* [Work to be completed]: After locating the line that holds "[139,959,301,997] 6457 Views", transcribe it and each following line to the end of the records, changing nothing and adding nothing.

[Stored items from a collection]
--

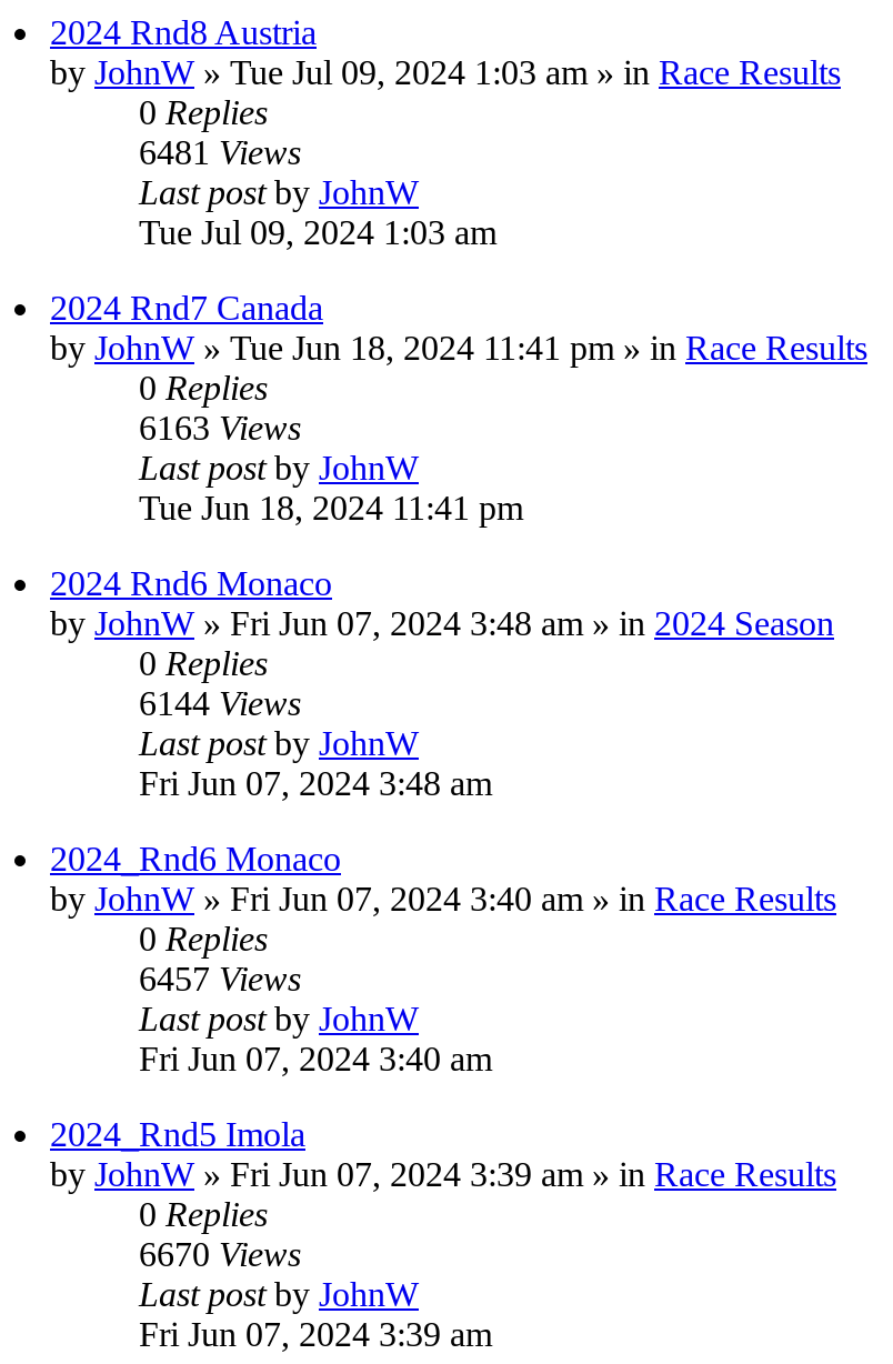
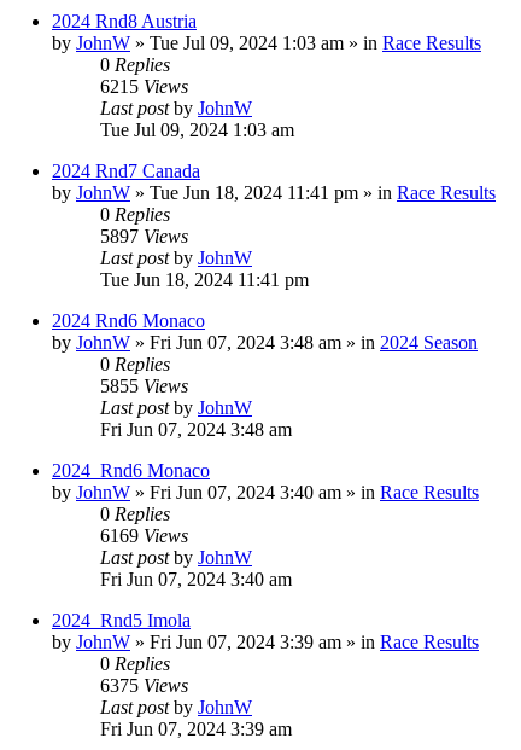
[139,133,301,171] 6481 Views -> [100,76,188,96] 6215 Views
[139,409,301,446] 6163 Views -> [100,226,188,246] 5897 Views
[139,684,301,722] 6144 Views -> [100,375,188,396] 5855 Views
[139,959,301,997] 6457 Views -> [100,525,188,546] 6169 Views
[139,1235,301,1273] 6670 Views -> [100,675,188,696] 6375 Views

--

* [Output for this task]:
[139,959,301,997] 6457 Views -> [100,525,188,546] 6169 Views
[139,1235,301,1273] 6670 Views -> [100,675,188,696] 6375 Views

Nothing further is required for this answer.